**DIRECTIONS FOR THIS TASK:** Repeat all entries word for word; skip images.

**Collected data:**
▼
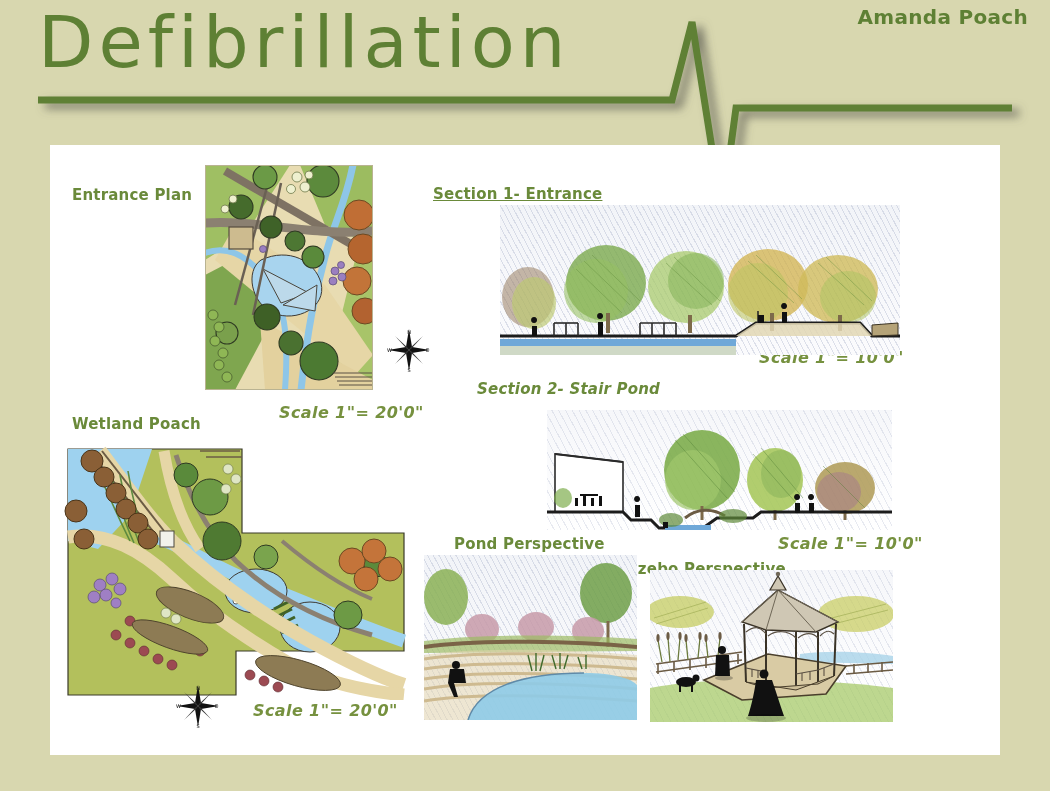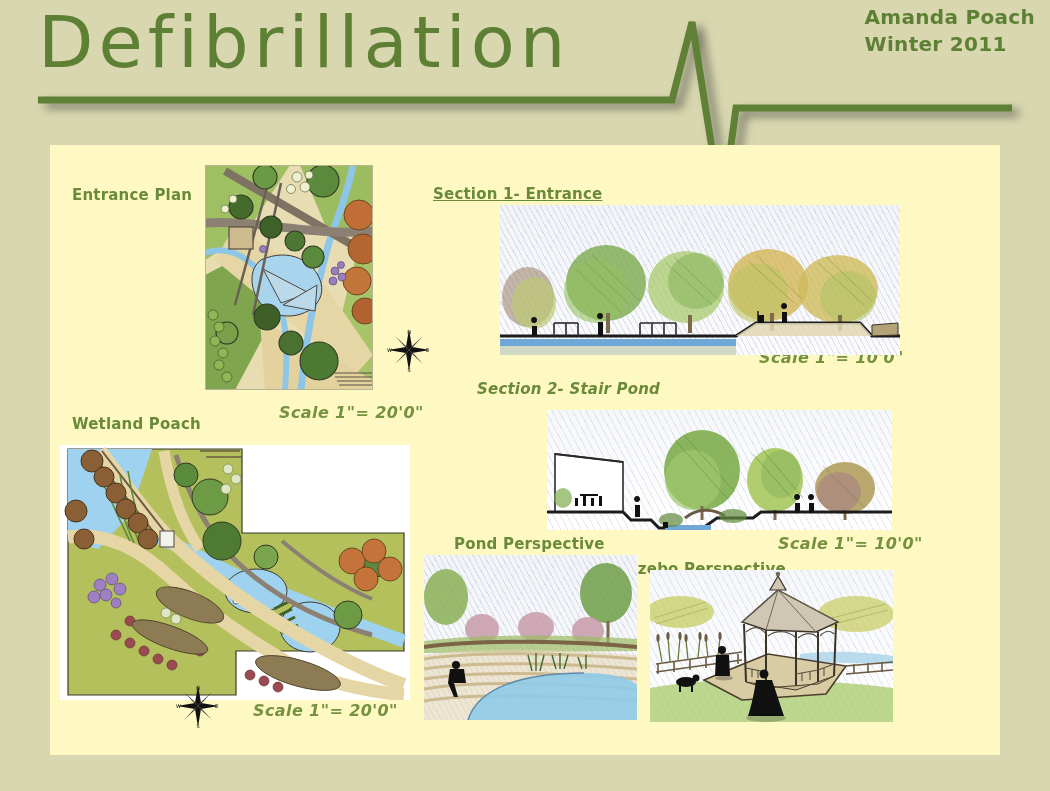--- a/index.html
+++ b/index.html
@@ -13,35 +13,35 @@
   
   .header{position:absolute;left:0;top:0;width:1050px;height:145px;}
   .title{
     position:absolute;left:38px;top:6px;
     font-family:"DejaVu Sans", sans-serif;
     font-size:72px;font-weight:400;letter-spacing:5px;
     color:#5e8034;line-height:1;
     font-style:normal;
   }
   .byline{
-    position:absolute;right:15px;top:4px;
+    position:absolute;right:22px;top:4px;
     text-align:left;color:#5e8034;
     font-size:20px;line-height:1.33;font-weight:600;
     letter-spacing:.3px;
   }
   .byline div{white-space:nowrap;}
 
   
   .ekg-wrap{position:absolute;left:0;top:0;width:1050px;height:235px;}
   .ekg-wrap svg{display:block;}
 
   
   .panel{
     position:absolute;left:50px;top:145px;
-    width:950px;height:610px;background:#fef9c3;
+    width:950px;height:610px;background:#ffffff;
   }
 
   .lbl{
     position:absolute;color:#6a8a3a;
     font-size:15px;font-weight:700;letter-spacing:.2px;
     white-space:nowrap;
   }
   .scale{
     position:absolute;color:#76913f;
     font-size:16px;font-weight:700;font-style:italic;
@@ -79,21 +79,20 @@
 <body>
 
 <div class="board">
 
   <div class="header">
 
     <div class="title">Defibrillation</div>
 
     <div class="byline">
       <div>Amanda Poach</div>
-      <div>Winter 2011</div>
     </div>
   </div>
 
   <div class="ekg-wrap">
     <svg width="1050" height="235" viewBox="0 0 1050 235">
       <defs>
         <filter id="shdw" x="-20%" y="-20%" width="160%" height="160%">
           <feDropShadow dx="7" dy="5" stdDeviation="5" flood-color="#5a5a50" flood-opacity=".75"></feDropShadow>
         </filter>
       </defs>

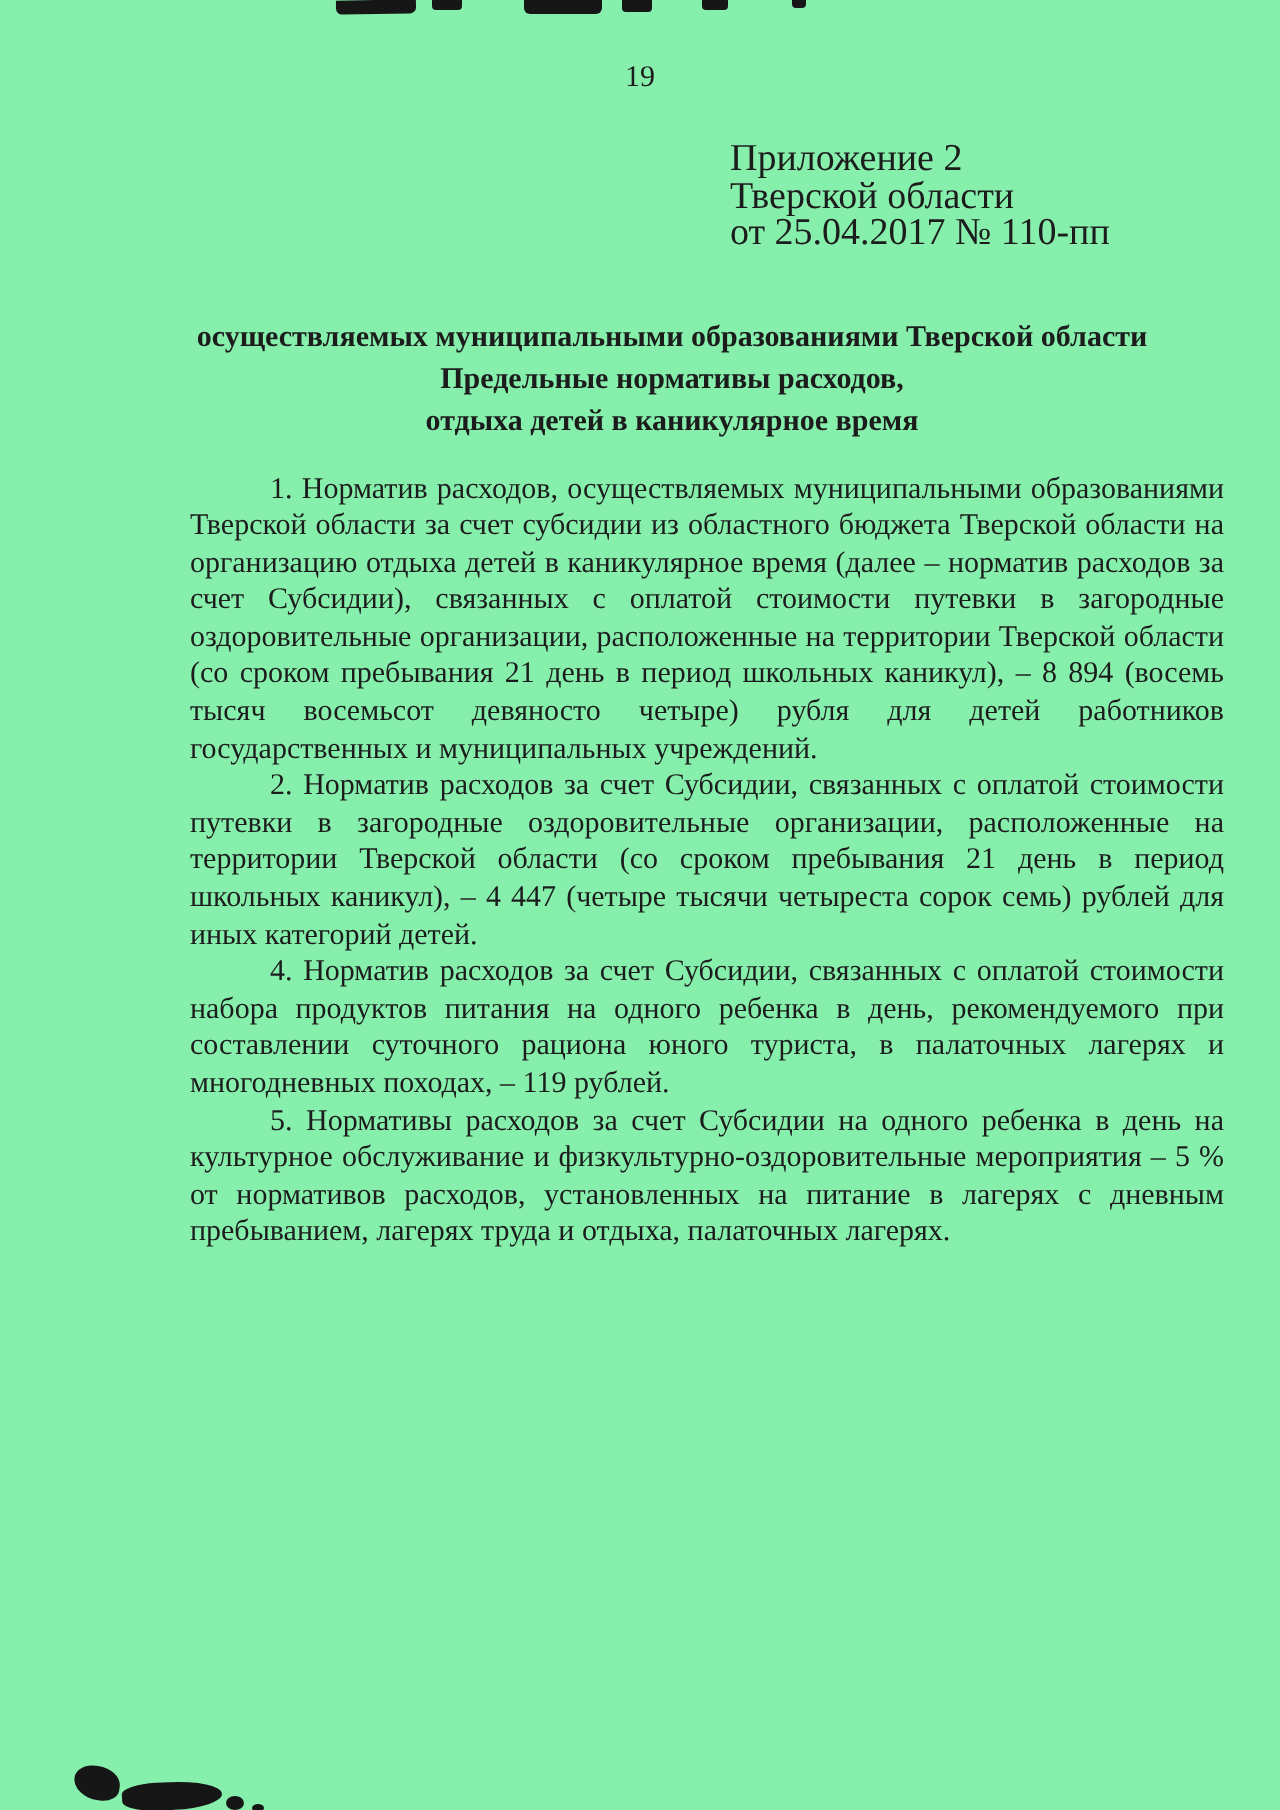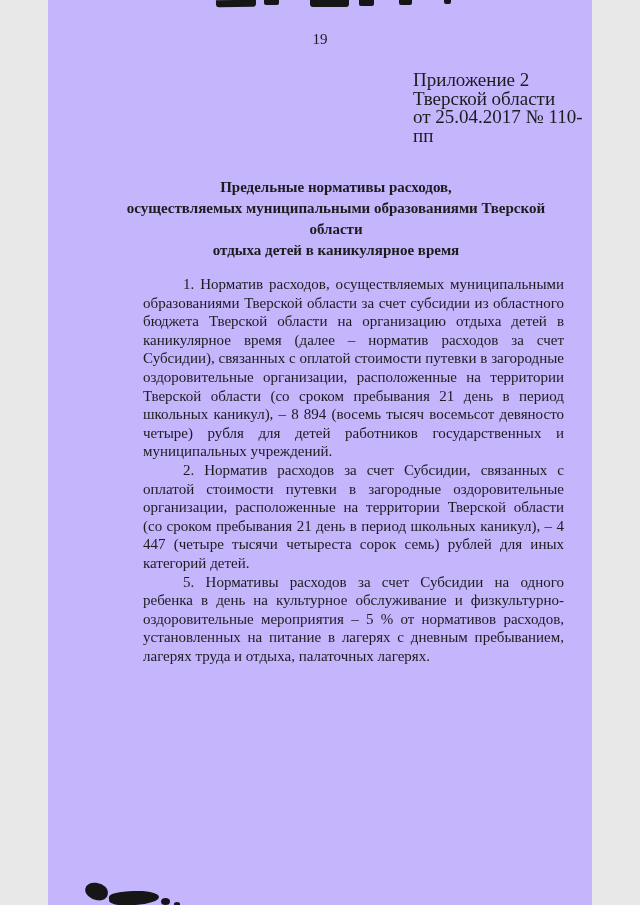--- a/index.html
+++ b/index.html
@@ -2,24 +2,24 @@
 <html><head>
 <meta charset="utf-8">
 <style>
   html, body {
     margin: 0;
     padding: 0;
     background: #e8e8e8;
   }
   .page {
     position: relative;
-    width: 544px;
+    width: 640px;
     height: 905px;
     margin: 0 auto;
-    background: #c4b5fd;
+    background: #86efac;
     font-family: "Liberation Serif", serif;
     color: #1c1c1c;
     overflow: hidden;
     box-sizing: border-box;
   }
   .page-number {
     margin-top: 30px;
     text-align: center;
     font-size: 15px;
     line-height: 19px;
@@ -78,28 +78,29 @@
 
   <div class="page-number">19</div>
 
   <div class="annex-block">
     <div>Приложение 2</div>
     <div>Тверской области</div>
     <div>от 25.04.2017 № 110-пп</div>
   </div>
 
   <div class="doc-title">
+    <div>осуществляемых муниципальными образованиями Тверской области</div>
     <div>Предельные нормативы расходов,</div>
-    <div>осуществляемых муниципальными образованиями Тверской области</div>
     <div>отдыха детей в каникулярное время</div>
   </div>
 
   <div class="doc-body">
     <p>1. Норматив расходов, осуществляемых муниципальными образованиями Тверской области за счет субсидии из областного бюджета Тверской области на организацию отдыха детей в каникулярное время (далее – норматив расходов за счет Субсидии), связанных с оплатой стоимости путевки в загородные оздоровительные организации, расположенные на территории Тверской области (со сроком пребывания 21 день в период школьных каникул), – 8 894 (восемь тысяч восемьсот девяносто четыре) рубля для детей работников государственных и муниципальных учреждений.</p>
     <p>2. Норматив расходов за счет Субсидии, связанных с оплатой стоимости путевки в загородные оздоровительные организации, расположенные на территории Тверской области (со сроком пребывания 21 день в период школьных каникул), – 4 447 (четыре тысячи четыреста сорок семь) рублей для иных категорий детей.</p>
+    <p>4. Норматив расходов за счет Субсидии, связанных с оплатой стоимости набора продуктов питания на одного ребенка в день, рекомендуемого при составлении суточного рациона юного туриста, в палаточных лагерях и многодневных походах, – 119 рублей.</p>
     <p>5. Нормативы расходов за счет Субсидии на одного ребенка в день на культурное обслуживание и физкультурно-оздоровительные мероприятия – 5 % от нормативов расходов, установленных на питание в лагерях с дневным пребыванием, лагерях труда и отдыха, палаточных лагерях.</p>
   </div>
 
   <div class="artifact a-bot1"></div>
   <div class="artifact a-bot2"></div>
   <div class="artifact a-bot3"></div>
   <div class="artifact a-bot4"></div>
 
 </div>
▲
**FINISHED TASK:**
--- a/index.html
+++ b/index.html
@@ -13,35 +13,35 @@
   
   .header{position:absolute;left:0;top:0;width:1050px;height:145px;}
   .title{
     position:absolute;left:38px;top:6px;
     font-family:"DejaVu Sans", sans-serif;
     font-size:72px;font-weight:400;letter-spacing:5px;
     color:#5e8034;line-height:1;
     font-style:normal;
   }
   .byline{
-    position:absolute;right:15px;top:4px;
+    position:absolute;right:22px;top:4px;
     text-align:left;color:#5e8034;
     font-size:20px;line-height:1.33;font-weight:600;
     letter-spacing:.3px;
   }
   .byline div{white-space:nowrap;}
 
   
   .ekg-wrap{position:absolute;left:0;top:0;width:1050px;height:235px;}
   .ekg-wrap svg{display:block;}
 
   
   .panel{
     position:absolute;left:50px;top:145px;
-    width:950px;height:610px;background:#fef9c3;
+    width:950px;height:610px;background:#ffffff;
   }
 
   .lbl{
     position:absolute;color:#6a8a3a;
     font-size:15px;font-weight:700;letter-spacing:.2px;
     white-space:nowrap;
   }
   .scale{
     position:absolute;color:#76913f;
     font-size:16px;font-weight:700;font-style:italic;
@@ -79,21 +79,20 @@
 <body>
 
 <div class="board">
 
   <div class="header">
 
     <div class="title">Defibrillation</div>
 
     <div class="byline">
       <div>Amanda Poach</div>
-      <div>Winter 2011</div>
     </div>
   </div>
 
   <div class="ekg-wrap">
     <svg width="1050" height="235" viewBox="0 0 1050 235">
       <defs>
         <filter id="shdw" x="-20%" y="-20%" width="160%" height="160%">
           <feDropShadow dx="7" dy="5" stdDeviation="5" flood-color="#5a5a50" flood-opacity=".75"></feDropShadow>
         </filter>
       </defs>

--- a/index.html
+++ b/index.html
@@ -2,24 +2,24 @@
 <html><head>
 <meta charset="utf-8">
 <style>
   html, body {
     margin: 0;
     padding: 0;
     background: #e8e8e8;
   }
   .page {
     position: relative;
-    width: 544px;
+    width: 640px;
     height: 905px;
     margin: 0 auto;
-    background: #c4b5fd;
+    background: #86efac;
     font-family: "Liberation Serif", serif;
     color: #1c1c1c;
     overflow: hidden;
     box-sizing: border-box;
   }
   .page-number {
     margin-top: 30px;
     text-align: center;
     font-size: 15px;
     line-height: 19px;
@@ -78,28 +78,29 @@
 
   <div class="page-number">19</div>
 
   <div class="annex-block">
     <div>Приложение 2</div>
     <div>Тверской области</div>
     <div>от 25.04.2017 № 110-пп</div>
   </div>
 
   <div class="doc-title">
+    <div>осуществляемых муниципальными образованиями Тверской области</div>
     <div>Предельные нормативы расходов,</div>
-    <div>осуществляемых муниципальными образованиями Тверской области</div>
     <div>отдыха детей в каникулярное время</div>
   </div>
 
   <div class="doc-body">
     <p>1. Норматив расходов, осуществляемых муниципальными образованиями Тверской области за счет субсидии из областного бюджета Тверской области на организацию отдыха детей в каникулярное время (далее – норматив расходов за счет Субсидии), связанных с оплатой стоимости путевки в загородные оздоровительные организации, расположенные на территории Тверской области (со сроком пребывания 21 день в период школьных каникул), – 8 894 (восемь тысяч восемьсот девяносто четыре) рубля для детей работников государственных и муниципальных учреждений.</p>
     <p>2. Норматив расходов за счет Субсидии, связанных с оплатой стоимости путевки в загородные оздоровительные организации, расположенные на территории Тверской области (со сроком пребывания 21 день в период школьных каникул), – 4 447 (четыре тысячи четыреста сорок семь) рублей для иных категорий детей.</p>
+    <p>4. Норматив расходов за счет Субсидии, связанных с оплатой стоимости набора продуктов питания на одного ребенка в день, рекомендуемого при составлении суточного рациона юного туриста, в палаточных лагерях и многодневных походах, – 119 рублей.</p>
     <p>5. Нормативы расходов за счет Субсидии на одного ребенка в день на культурное обслуживание и физкультурно-оздоровительные мероприятия – 5 % от нормативов расходов, установленных на питание в лагерях с дневным пребыванием, лагерях труда и отдыха, палаточных лагерях.</p>
   </div>
 
   <div class="artifact a-bot1"></div>
   <div class="artifact a-bot2"></div>
   <div class="artifact a-bot3"></div>
   <div class="artifact a-bot4"></div>
 
 </div>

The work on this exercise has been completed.